Viewing the DeepSeek Model Evaluation Report

After an evaluation job is created, you can view the task report. The procedure is as follows:

Log in to ModelArts Studio. In the My Spaces area, click the required workspace.
Figure 1 My Spaces
In the navigation pane, choose Model Development > Model Evaluation > Job Management.
Click Assessment report in the Operation column. On the displayed page, you can view the basic information and overview of the evaluation job.
For details about each evaluation metric, see DeepSeek Model Evaluation Metrics.
Export the evaluation report.
1. On the Evaluation Report > Evaluation Details page, click Export, select the report to be exported, and click OK.
2. Click Export Record on the right to view the exported task ID. Click Download in the Operation column to download the evaluation report to the local PC.

The DeepSeek Model supports automatic evaluation and manual evaluation. For details about the metrics, see Table 1, Table 2, and Table 3.
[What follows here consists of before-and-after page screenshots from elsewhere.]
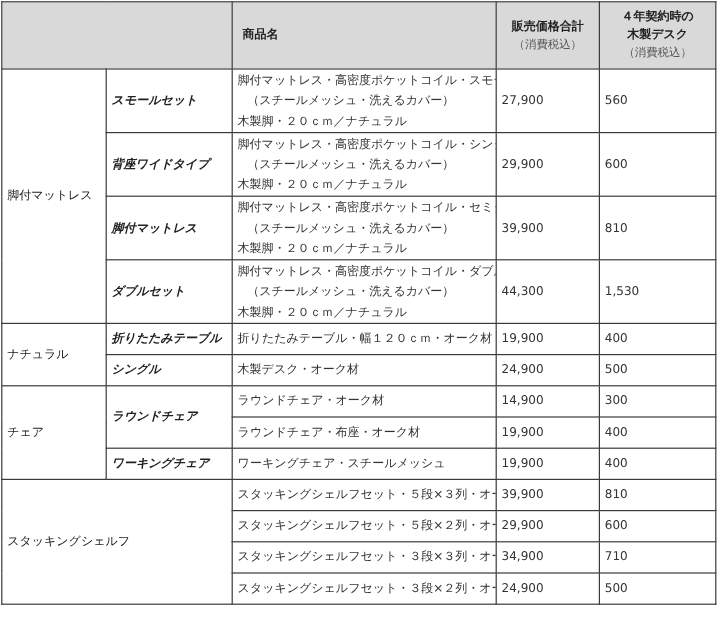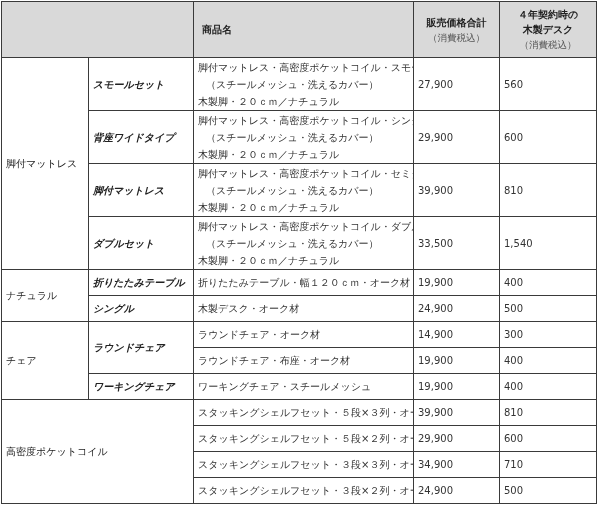--- a/index.html
+++ b/index.html
@@ -97,22 +97,22 @@
       <td class="num">39,900</td>
       <td class="num">810</td>
     </tr>
     <tr class="r3">
       <td class="subcat">ダブルセット</td>
       <td class="product">
         <span class="line">脚付マットレス・高密度ポケットコイル・ダブル</span>
         <span class="line indent">（スチールメッシュ・洗えるカバー）</span>
         <span class="line">木製脚・２０ｃｍ／ナチュラル</span>
       </td>
-      <td class="num">33,500</td>
-      <td class="num">1,540</td>
+      <td class="num">44,300</td>
+      <td class="num">1,530</td>
     </tr>
 
     <tr class="r1">
       <td class="category" rowspan="2">ナチュラル</td>
       <td class="subcat">折りたたみテーブル</td>
       <td class="product">折りたたみテーブル・幅１２０ｃｍ・オーク材</td>
       <td class="num">19,900</td>
       <td class="num">400</td>
     </tr>
     <tr class="r1">
@@ -135,21 +135,21 @@
       <td class="num lt-top">400</td>
     </tr>
     <tr class="r1">
       <td class="subcat lt-top">ワーキングチェア</td>
       <td class="product lt-top">ワーキングチェア・スチールメッシュ</td>
       <td class="num lt-top">19,900</td>
       <td class="num lt-top">400</td>
     </tr>
 
     <tr class="r1">
-      <td class="category" colspan="2" rowspan="4">高密度ポケットコイル</td>
+      <td class="category" colspan="2" rowspan="4">スタッキングシェルフ</td>
       <td class="product">スタッキングシェルフセット・５段×３列・オーク材</td>
       <td class="num">39,900</td>
       <td class="num">810</td>
     </tr>
     <tr class="r1">
       <td class="product">スタッキングシェルフセット・５段×２列・オーク材</td>
       <td class="num">29,900</td>
       <td class="num">600</td>
     </tr>
     <tr class="r1">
**Table 1** Automatic evaluation metrics of the DeepSeek model (not using preset evaluation datasets)
Evaluation Metric (Automatic Evaluation - Evaluation Template Not Used)	Description
F1_SCORE	Harmonic mean of the precision and recall. A larger value indicates better model performance.
BLEU-1	Matching degree between the sentence generated by the model and the actual sentence at the single-word level. A larger value indicates better model performance.
BLEU-2	Matching degree between the sentence generated by the model and the actual sentence at the phrase level. A larger value indicates better model performance.
BLEU-4	Weighted average accuracy of the model generation result and actual sentences. A larger value indicates better model performance.
ROUGE-1	Similarity between the sentence generated by the model and the actual sentence at the single-word level. A larger value indicates better model performance.
ROUGE-2	Similarity between the sentence generated by the model and the actual sentence at the two-word level. A larger value indicates better model performance.
ROUGE-L	Similarity between the sentence generated by the model and the actual sentence at the longest common subsequence (LCS) level. A larger value indicates better model performance.
PRECISION	Accuracy of Q&A matching, that is, the accuracy of sentences generated by the model compared with actual sentences. A larger value indicates better model performance.

**Table 2** Automatic evaluation metrics of the DeepSeek model (using preset evaluation datasets)
Evaluation Metric (Automatic Evaluation- Evaluation Template Used)	Description
Score	The score of each dataset is the pass rate of the model in the current dataset. If there are multiple datasets in the evaluation capability items, the weighted average pass rate is calculated based on the data volume.
Comprehensive capability	The comprehensive capability is the weighted average of the pass rates of all datasets.

**Table 3** Manual evaluation metrics of the DeepSeek model
Evaluation Metric (Manual Evaluation)	Description
Accuracy	The answer generated by the model is correct and there is no factual error.
average	The model calculates the average score of the generated sentence and the actual sentence based on the evaluation metric.
goodcase	The model calculates the proportion of test cases whose score is 5 after the generated sentence and the actual sentence are compared based on the evaluation metric.
badcase	The model calculates the proportion of test cases whose score is less than 1 after the generated sentence and the actual sentence are compared based on the evaluation metric.
Custom metric	Custom metrics, such as usability, logic, and security.